Stories completed this year: 17

Looking back, did you write more fic than you thought you would this year, less, or about what you'd predicted?
Less, but that was mainly due to this year being incredibly stressful, and not being able to finish a lot of what I started this summer and fall.

What pairing/genre/fandom did you write that you would never have predicted in January 2005?
Omg Doctor Who. While I adored the original series as a teen, I never once wrote in that fandom and didn't even read fanfic for the series. But the 2005 series just sparked my imagination and took over my life.

What's your favourite story of the year? Not the most popular, but the one that makes you happiest?
Probably Sin of Omission, despite the fact that most of my theories re: the Time Lords and the Daleks were shot completely out of the water, canon-wise, by the season finale. I could probably very easily rework it to reflect a 'verse where the daleks were common knowledge for guys like Roderick... But the heart of the story (the portrait of the Doctor, and his relationship with Rose) is something I'm still happy with.

Did you take any writing risks this year?

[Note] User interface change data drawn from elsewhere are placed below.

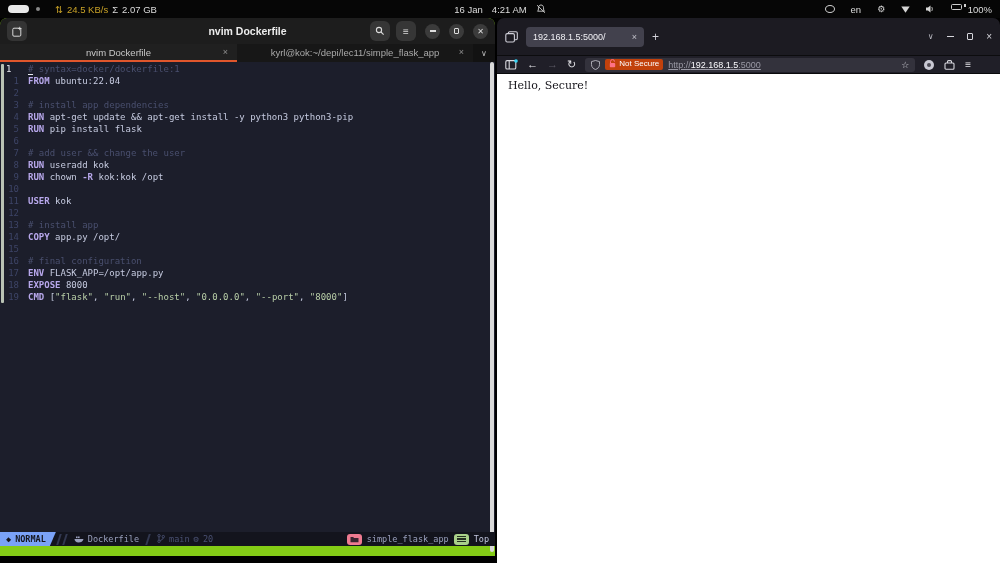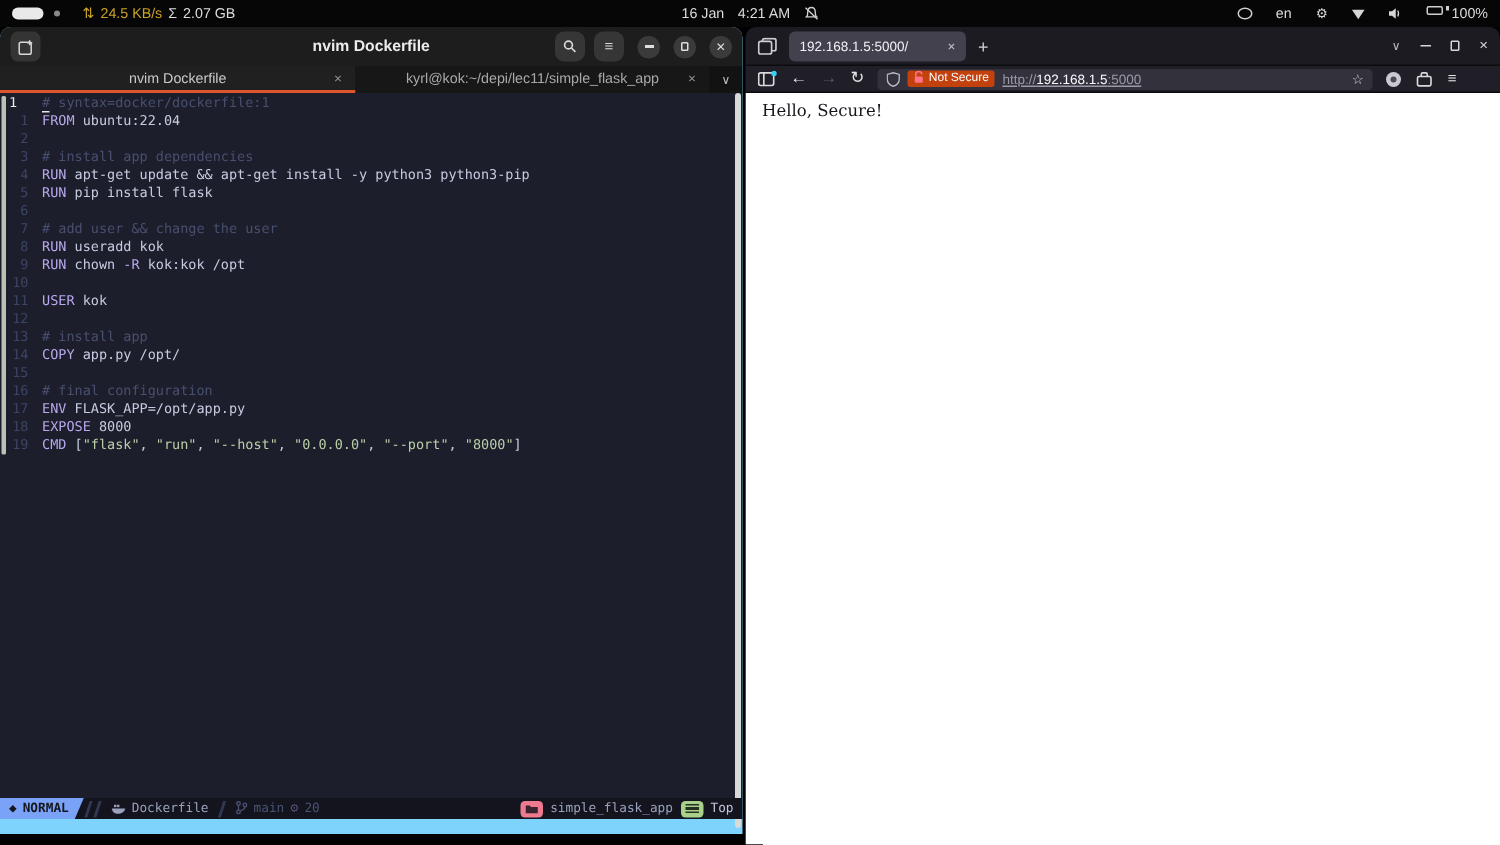--- a/index.html
+++ b/index.html
@@ -24,7 +24,7 @@
 
   
   #terminal { position:absolute; left:0; top:18px; width:495px; height:538px;
-              background:#7dd3fc; border-radius:7px 7px 0 0; overflow:hidden; }
+              background:#84cc16; border-radius:7px 7px 0 0; overflow:hidden; }
   .t-header { height:26px; background:#1d1d1d; display:flex; align-items:center; padding:0 7px; position:relative; }
   .t-newtab { width:20px; height:20px; background:#343434; border-radius:5px; display:flex; align-items:center; justify-content:center; }
   .t-title { position:absolute; left:0; right:0; text-align:center; color:#ececec; font-weight:bold; font-size:10.5px; pointer-events:none; }

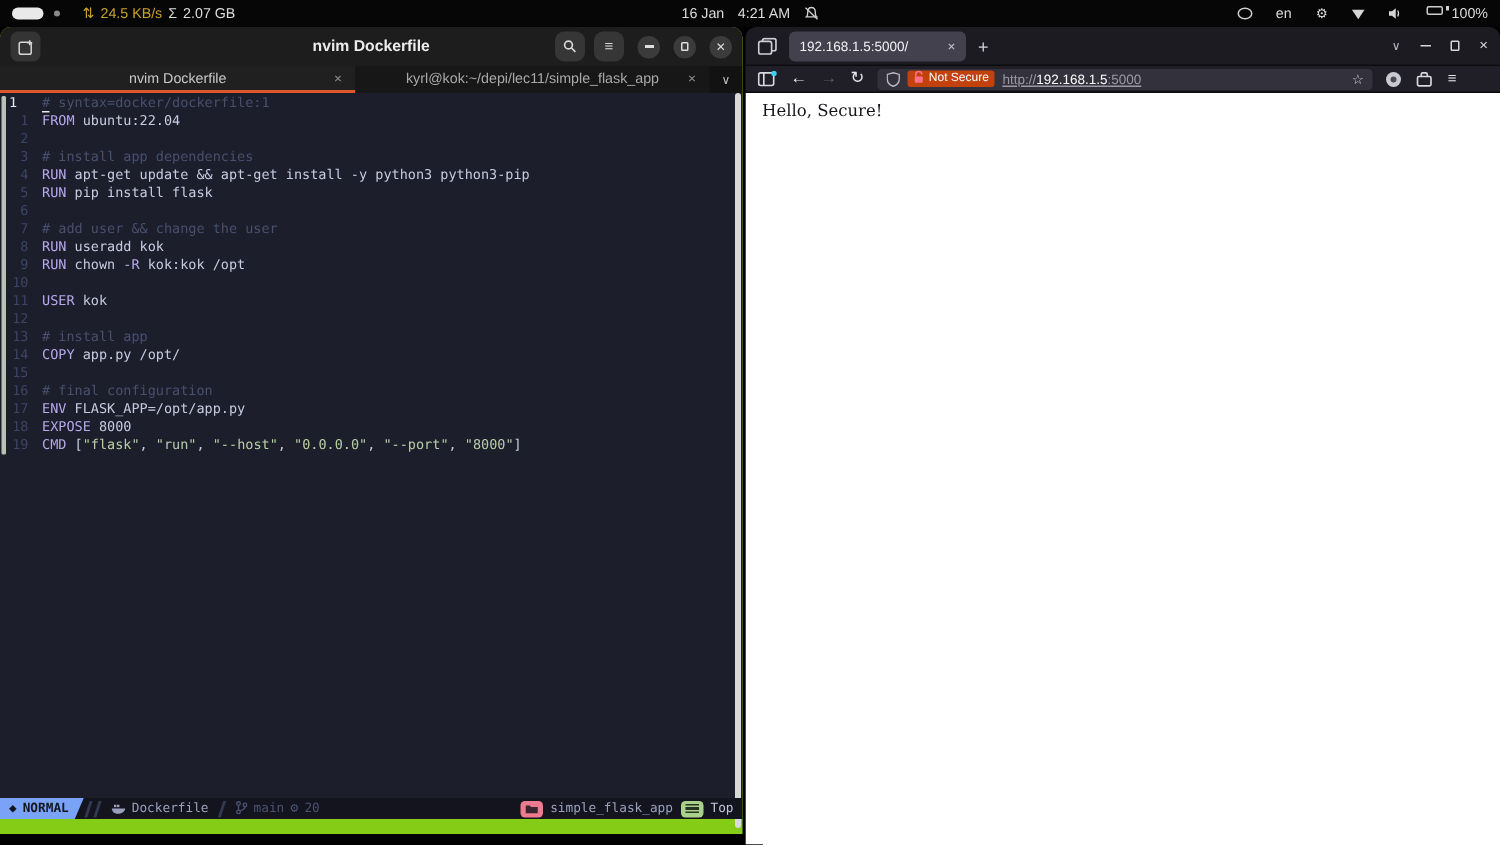--- a/index.html
+++ b/index.html
@@ -74,7 +74,7 @@
   
   #browser { position:absolute; left:497px; top:18px; width:503px; height:545px;
              background:#1c1b22; border-radius:7px 7px 0 0; overflow:hidden; display:flex; flex-direction:column; }
-  .b-tabbar { height:26px; display:flex; align-items:center; padding:0 8px; gap:8px; border-bottom:1px solid #0c0c0e; }
+  .b-tabbar { height:38px; display:flex; align-items:center; padding:0 8px; gap:8px; border-bottom:1px solid #0c0c0e; }
   .b-tab { width:118px; height:20px; background:#42414d; border-radius:4px; display:flex; align-items:center; padding:0 7px; color:#f1f1f5; font-size:9px; }
   .b-tab .tclose { margin-left:auto; color:#c2c2ca; font-size:9px; }
   .b-plus { color:#d2d2da; font-size:12px; }

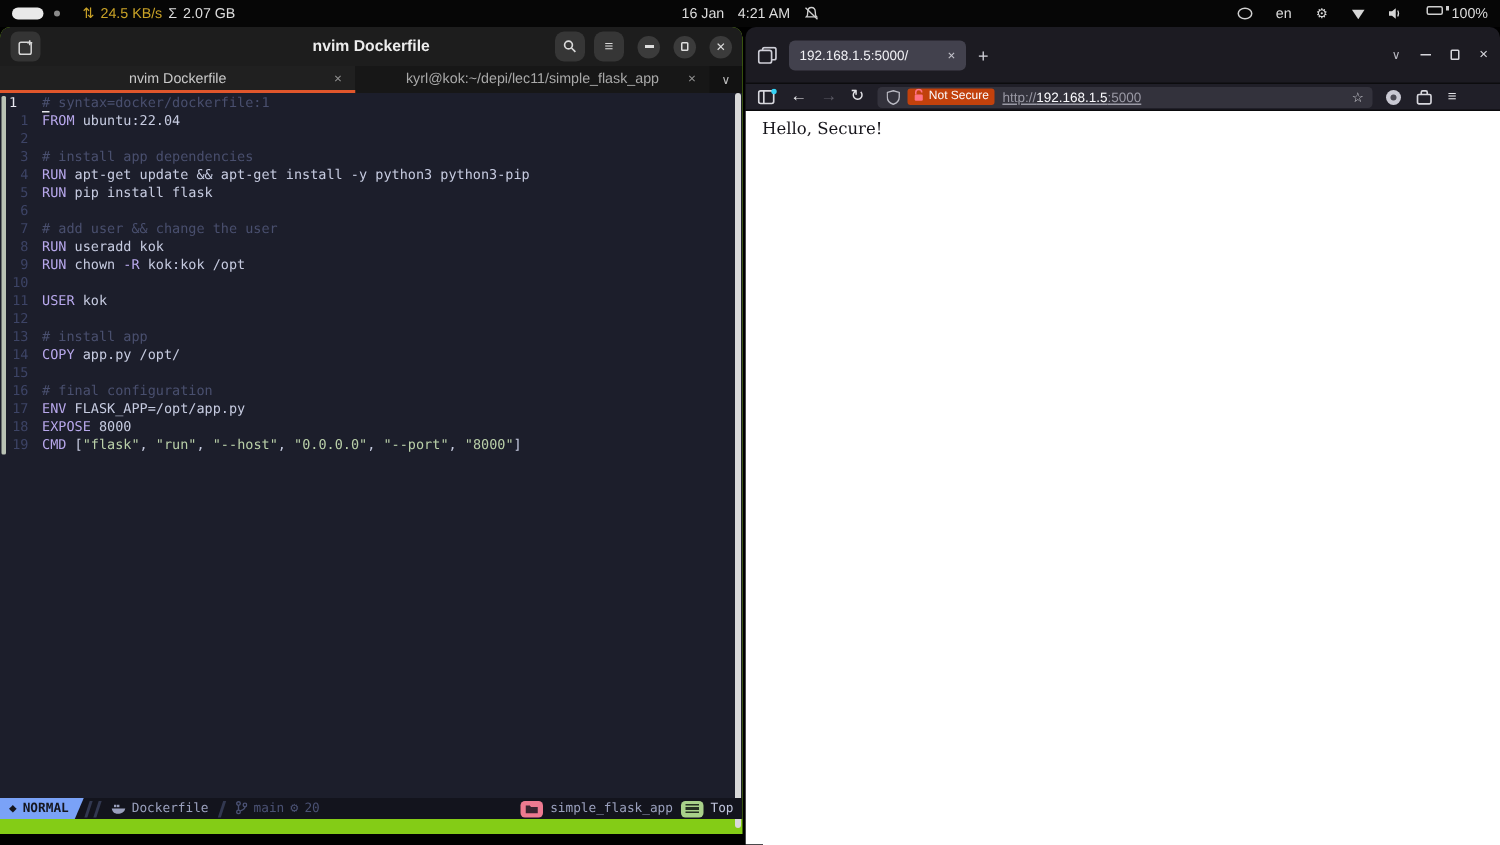--- a/index.html
+++ b/index.html
@@ -50,7 +50,7 @@
   .ln.cur { text-align:left; color:#e8e8f0; }
   .code { margin-left:9px; }
   .t-cm { color:#494f6e; }
-  .t-kw { color:#b8a8ec; font-weight:normal;text-align:center; }
+  .t-kw { color:#b8a8ec; font-weight:bold;text-align:center; }
   .t-tx { color:#c6cbe0; }
   .t-st { color:#b9cfa8; }
   .cursor-char { border-bottom:1.6px solid #e6e8ee; }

What did you learn from them?
I learnt that I still have trouble with pacing and momentum in anything over 20,000 words. Mostly in terms of me as an author being able to follow through. Also, I need to stop falling back on the same bags of tricks, in terms of language. With most vignettes and short stories, I have strong starts and weak endings, or vice versus. I need to stop falling in love with "gut-punch lines" and work more on genuinely affecting people's emotions by finding the truth at the heart of something and then carefully drawing attention to it, instead of cheap tricks. Also, I need to be a little more sparing with dialogue, instead of constantly pandering to my inner Sorkin and Sherman-Paladino. There are times when banter works--and there are times when I'm just too damned talky.

Do you have any fanfic or profic goals for the New Year?
Keep writing. Write better. Finish more. I have a Jem novel that I got stalled on and really need to return to, one Doctor Who novella that ahs been sitting, 1/5th done and fully plotted ever since May, mocking me, and three ficathon stories that I desperately want to finish. I'd also like to see if I can't sell some short stories this year.


Completed:
The Art of Lying (vr.5)
Um.. dark. Very very very dark. I meant, when I first started it, to be sexy rather than quite so bleak, but December was not a happy time for me and I think that affected this story in ways I couldn't quite predict. In retrospect, it does seem a bit off that Sam's reaction to everything is to, well... have meaningless and occasionally desperate sex with Oliver. That said, I really want to revisit this universe more often, cos I've gained a whole new appreciation for the series as I watched the source all the way through again for the first time in 10 years.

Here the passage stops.